Diagnosis,Resistance and Treatment of Infections by Candida auris

A special issue of Antibiotics (ISSN 2079-6382).

Deadline for manuscript submissions: closed (31 July 2020) | Viewed by 45388

Special Issue Editor

Special Issue Information

Dear Colleagues,

Candida auris is an emerging and multidrug-resistant yeast that can spread in healthcare settings. 

The microorganism can cause bloodstream and other types of invasive infections, principally in patients in hospitals and nursing homes who are affected with diseases.

Patients, asymptomatically colonized with C. auris on all body sites, can transmit C. auris to other patients within healthcare facilities, and they may be a risk for invasive infections.

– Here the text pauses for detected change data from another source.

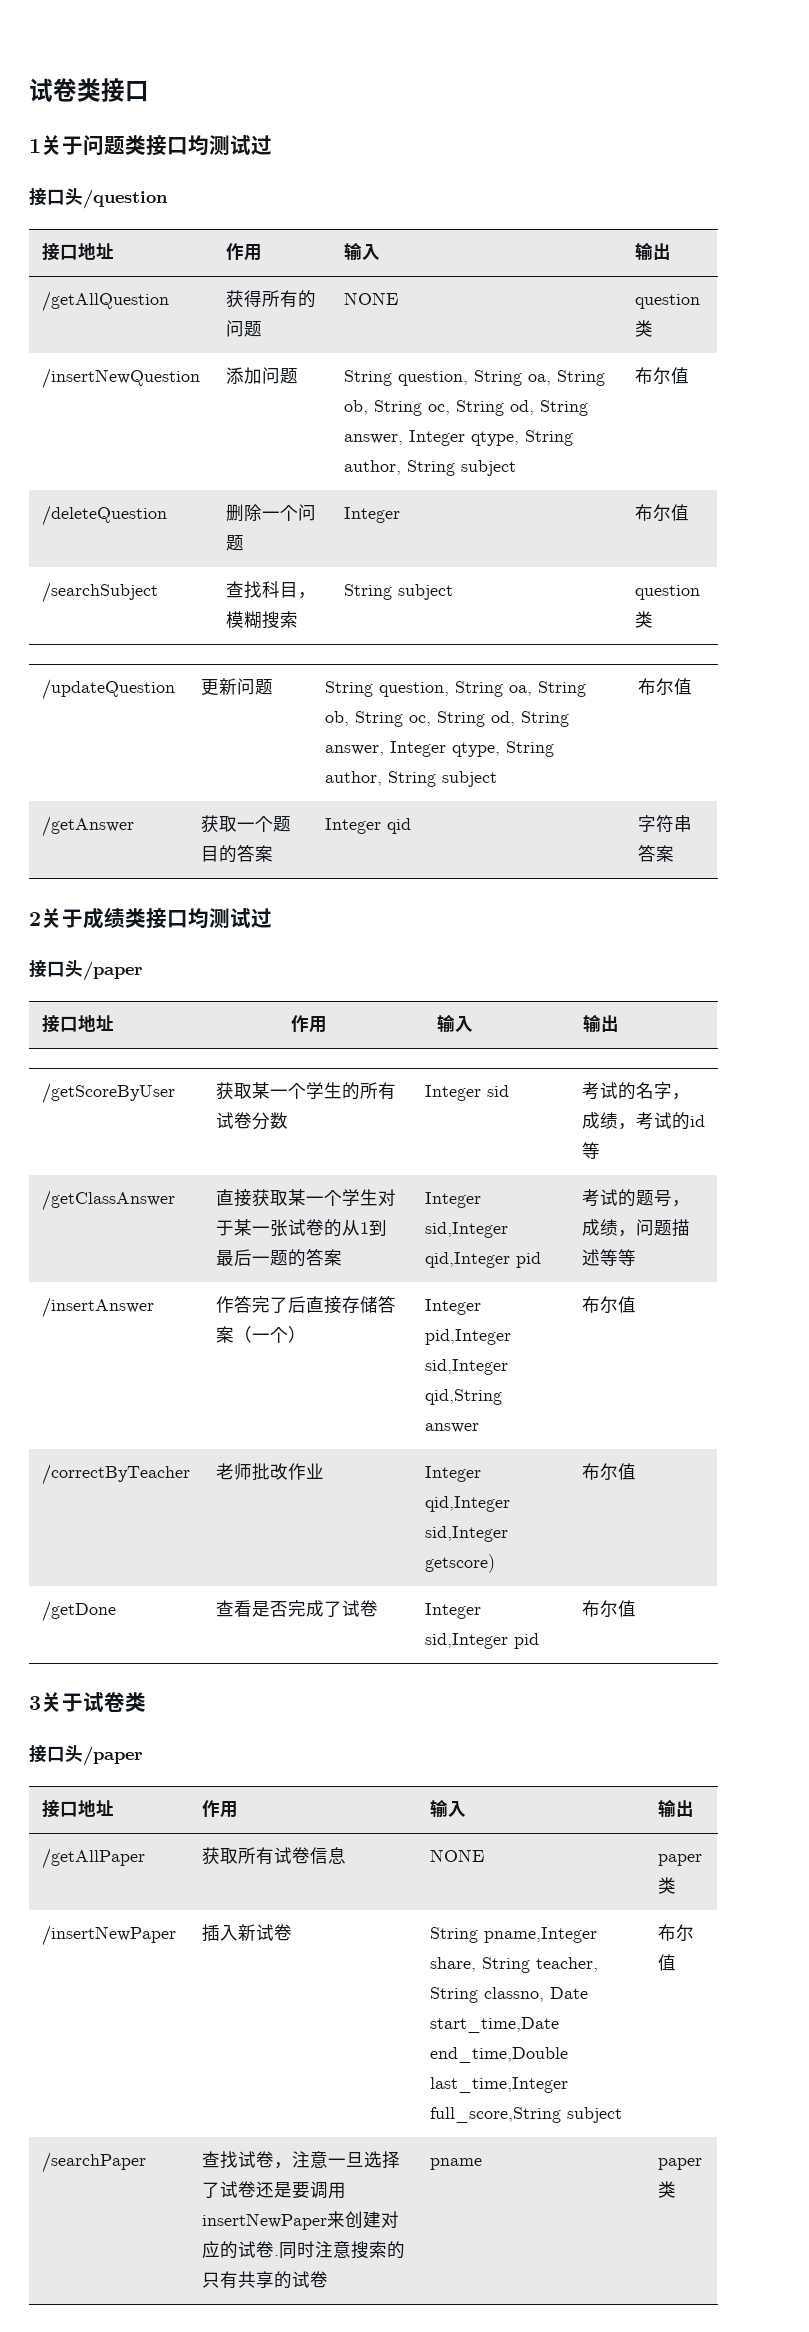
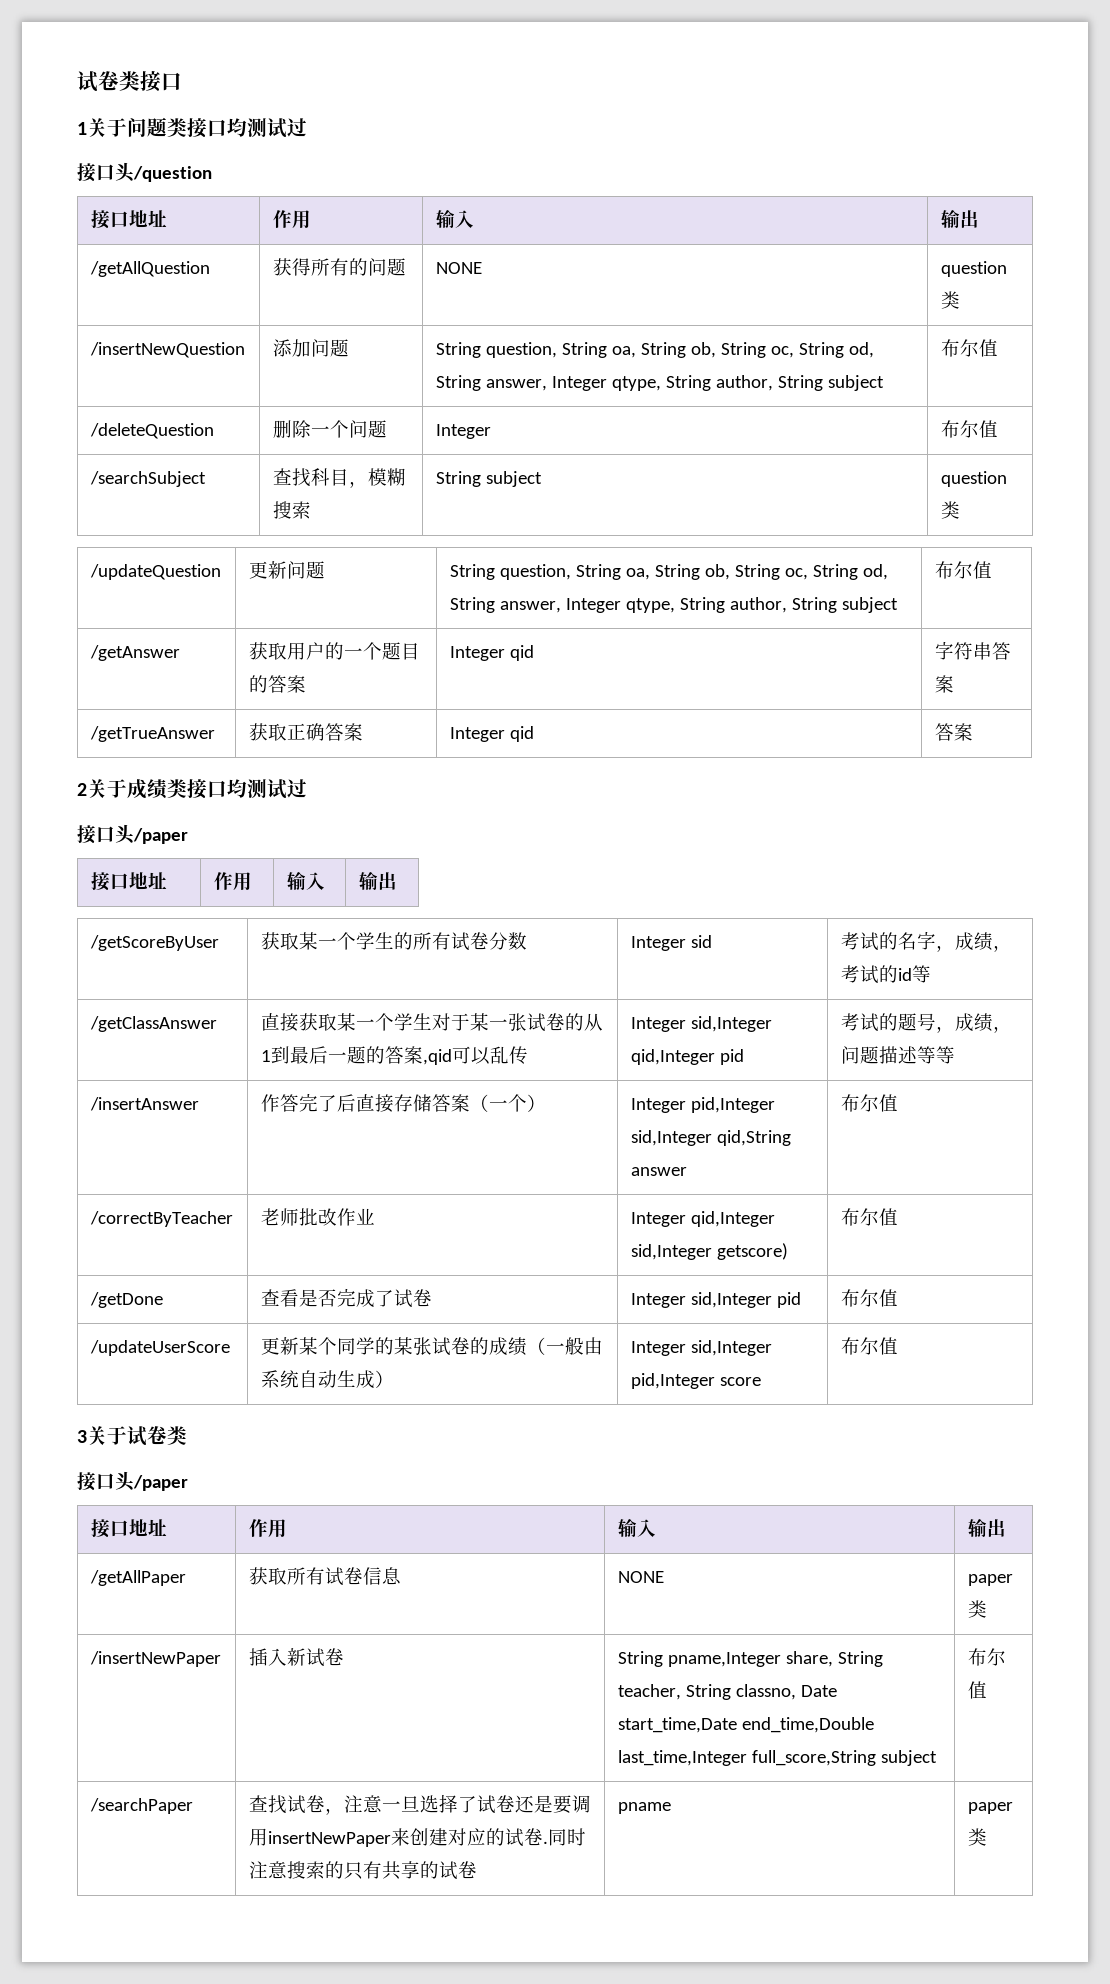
- /getAnswer | 获取一个题目的答案 | Integer qid | 字符串答案
+ /getAnswer | 获取用户的一个题目的答案 | Integer qid | 字符串答案
+ /getTrueAnswer | 获取正确答案 | Integer qid | 答案
- /getClassAnswer | 直接获取某一个学生对于某一张试卷的从1到最后一题的答案 | Integer sid,Integer qid,Integer pid | 考试的题号，成绩，问题描述等等
+ /getClassAnswer | 直接获取某一个学生对于某一张试卷的从1到最后一题的答案,qid可以乱传 | Integer sid,Integer qid,Integer pid | 考试的题号，成绩，问题描述等等
+ /updateUserScore | 更新某个同学的某张试卷的成绩（一般由系统自动生成） | Integer sid,Integer pid,Integer score | 布尔值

Screening patients for C. auris colonization allows facilities to identify those with C. auris colonization and implements infection prevention and control measures.

The clinical laboratories routinely do not identify Candida spp, from nonsterile sites, if present, posing the possibility to diffusion of colonization in a specific hospital ward. Nevertheless, C. auris is important to identify even from a nonsterile body site because the presence of C. auris in any body site can suggest broader colonization, representing a risk for transmission and lacking implementation of infection control preventions.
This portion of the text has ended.